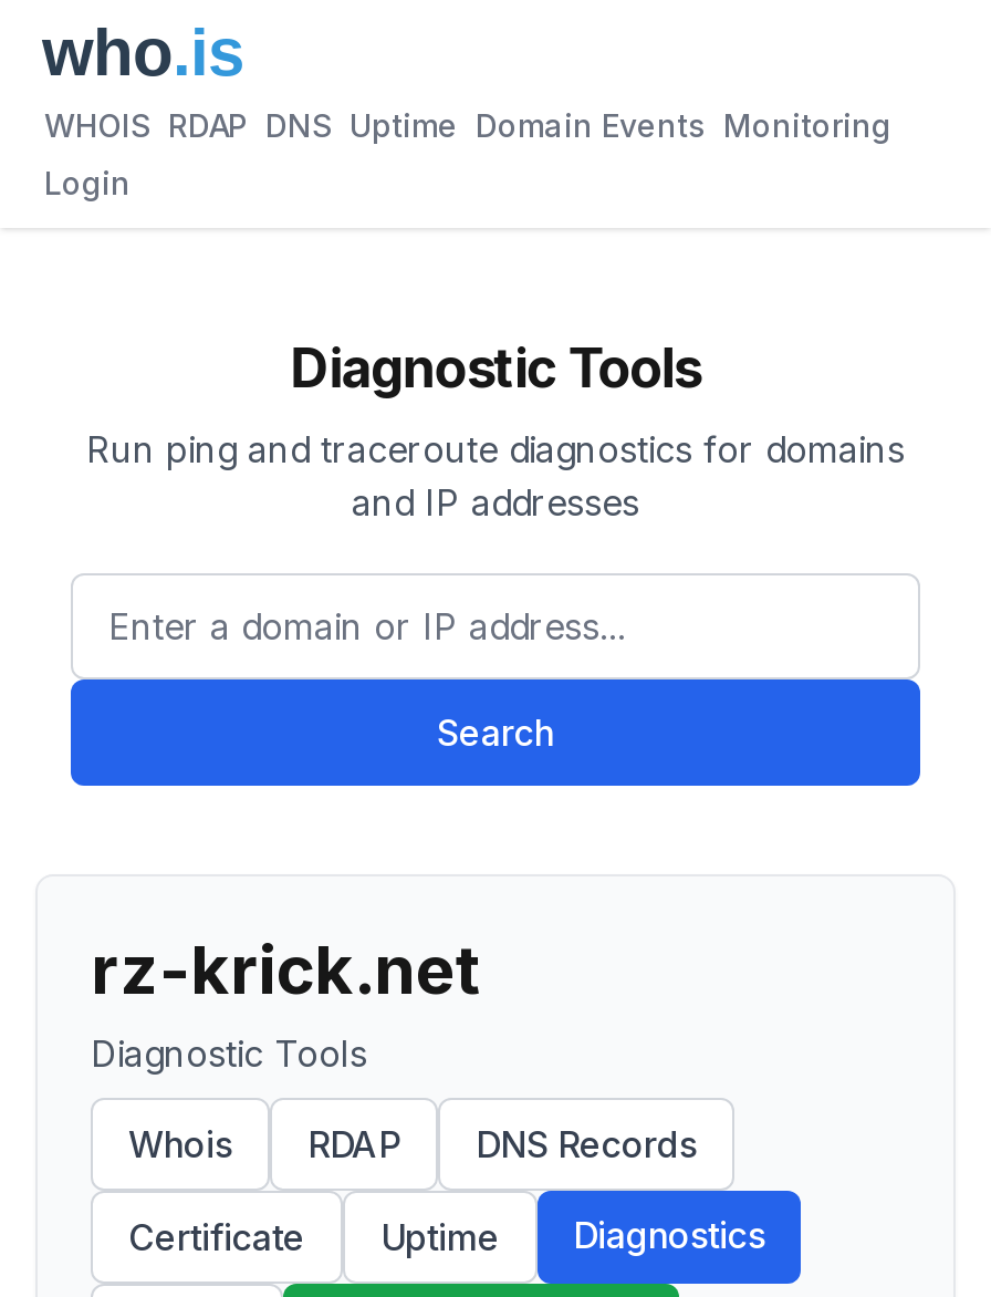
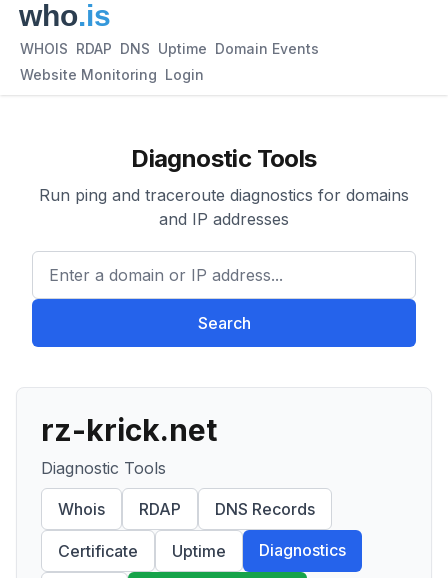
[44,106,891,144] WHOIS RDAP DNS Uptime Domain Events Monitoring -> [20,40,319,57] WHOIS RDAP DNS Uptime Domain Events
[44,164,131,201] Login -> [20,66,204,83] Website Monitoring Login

=-=-=-=-=

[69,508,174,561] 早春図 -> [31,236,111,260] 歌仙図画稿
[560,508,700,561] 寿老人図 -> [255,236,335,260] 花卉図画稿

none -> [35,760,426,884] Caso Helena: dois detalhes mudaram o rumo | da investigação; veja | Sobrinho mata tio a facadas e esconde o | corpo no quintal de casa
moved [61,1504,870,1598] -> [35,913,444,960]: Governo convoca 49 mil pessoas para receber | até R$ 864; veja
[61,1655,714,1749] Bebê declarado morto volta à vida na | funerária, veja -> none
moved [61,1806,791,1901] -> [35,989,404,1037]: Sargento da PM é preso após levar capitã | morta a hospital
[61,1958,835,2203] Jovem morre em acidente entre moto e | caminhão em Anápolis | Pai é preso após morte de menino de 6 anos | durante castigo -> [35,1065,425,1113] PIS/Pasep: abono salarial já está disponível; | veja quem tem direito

=-=-=-=-=

▶ _What is needed_:
Copy out the lines above with "preso" in them.

▶ _Result for this task_:
moved [61,1806,791,1901] -> [35,989,404,1037]: Sargento da PM é preso após levar capitã | morta a hospital
[61,1958,835,2203] Jovem morre em acidente entre moto e | caminhão em Anápolis | Pai é preso após morte de menino de 6 anos | durante castigo -> [35,1065,425,1113] PIS/Pasep: abono salarial já está disponível; | veja quem tem direito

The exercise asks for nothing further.